Artists and non-artists alike, pencil this one into your schedule: Wednesday night art battles at Gorilla House Live Art. (There. Doesn’t it make your week sound more exciting?)
Since mid-July, a new art gallery in town has been a flurry of activity at midweek This is how it works: artists, who are chosen from proprietor Rich Théroux’s large contact list, arrive around 6 p.m., and viewers shortly before 7 p.m. Once everyone is in place, a wheel is spun, coming to rest on one of several idea generators. Three topics are chosen in this manner, and the artists do their thing — create something out of nothing for the next two hours. By 9:45 p.m., the finished pieces are auctioned off to the crowd, at prices ranging (so far) from $20 to $300.

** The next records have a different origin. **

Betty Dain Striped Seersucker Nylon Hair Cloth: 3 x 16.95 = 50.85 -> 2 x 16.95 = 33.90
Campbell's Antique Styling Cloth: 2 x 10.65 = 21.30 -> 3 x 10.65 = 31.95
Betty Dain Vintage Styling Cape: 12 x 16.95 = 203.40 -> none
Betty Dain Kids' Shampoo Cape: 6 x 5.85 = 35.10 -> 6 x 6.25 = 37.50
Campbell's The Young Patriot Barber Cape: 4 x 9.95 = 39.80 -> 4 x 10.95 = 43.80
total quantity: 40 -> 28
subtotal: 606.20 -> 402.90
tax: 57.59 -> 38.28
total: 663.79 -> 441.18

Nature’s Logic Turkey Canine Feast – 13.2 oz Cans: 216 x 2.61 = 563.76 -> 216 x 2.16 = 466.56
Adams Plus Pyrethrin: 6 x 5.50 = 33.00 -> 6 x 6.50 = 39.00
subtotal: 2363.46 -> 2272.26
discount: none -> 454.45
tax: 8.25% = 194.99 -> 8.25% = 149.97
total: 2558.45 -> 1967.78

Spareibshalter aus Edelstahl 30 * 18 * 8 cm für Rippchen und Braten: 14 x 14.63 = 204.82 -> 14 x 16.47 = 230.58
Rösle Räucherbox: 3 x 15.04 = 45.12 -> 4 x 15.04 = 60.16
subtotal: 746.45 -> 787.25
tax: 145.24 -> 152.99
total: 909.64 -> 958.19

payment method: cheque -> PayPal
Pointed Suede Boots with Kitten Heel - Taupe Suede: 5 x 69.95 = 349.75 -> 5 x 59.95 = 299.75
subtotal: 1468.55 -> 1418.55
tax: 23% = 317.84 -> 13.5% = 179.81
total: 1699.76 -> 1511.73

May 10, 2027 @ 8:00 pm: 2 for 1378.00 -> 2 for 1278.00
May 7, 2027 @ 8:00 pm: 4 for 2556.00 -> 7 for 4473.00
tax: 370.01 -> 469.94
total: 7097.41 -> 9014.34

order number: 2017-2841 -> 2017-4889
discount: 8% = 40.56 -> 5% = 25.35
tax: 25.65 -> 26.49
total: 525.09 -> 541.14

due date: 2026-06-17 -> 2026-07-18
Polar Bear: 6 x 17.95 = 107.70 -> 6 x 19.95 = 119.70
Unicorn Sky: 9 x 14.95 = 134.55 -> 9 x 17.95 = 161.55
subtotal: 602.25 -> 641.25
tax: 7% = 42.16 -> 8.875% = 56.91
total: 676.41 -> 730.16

“I think the hip-hop battles from the ’80s were kind of an inspiration,” says Théroux of Gorilla House Live Art. “But the battles aren’t at all competitive — it’s the wrong word. It’s like sports for artists, it’s very non-competitive — it’s more of a feeding frenzy.”
There is something thrilling about watching art unfold before your eyes, and Théroux hopes that this approach makes the space more accessible. “The kind of people I really want to bring into [Gorilla House] is anybody that’s said, ‘We should go to art galleries more.’ Our whole philosophy is based on being an inclusive art gallery.”
The battles are free to attend, and viewers are free to drift in and out while the artwork is underway, although Théroux has found that so far people are keen on staying and taking part in the creative process. “Rather than walking into a gallery and guessing which piece you like, you’ve watched the piece grow, and you’ve been a part of its growth, and you as a viewer become a part of the creation.”
Théroux has been incubating the idea of Gorilla House Live Art for 20 years, explaining that upon leaving art school he “felt this isolation and I always felt like the idea of putting the artist back into community was important. What I always had in mind was a fishbowl studio where you put an artist into the gallery, and ... the artist and the viewer would interact again.”
So far enthusiasm has been high. There’s a videographer at every battle, and you can see previous events encapsulated on YouTube.
“At first we really thought we’d be exposed and ugly,” says Théroux, “and as soon as it started it was just really super nurturing — and you know everybody’s doing it because they love it.
“It stops being about the drawings we’ve created, and starts to become about the drawing that we do.”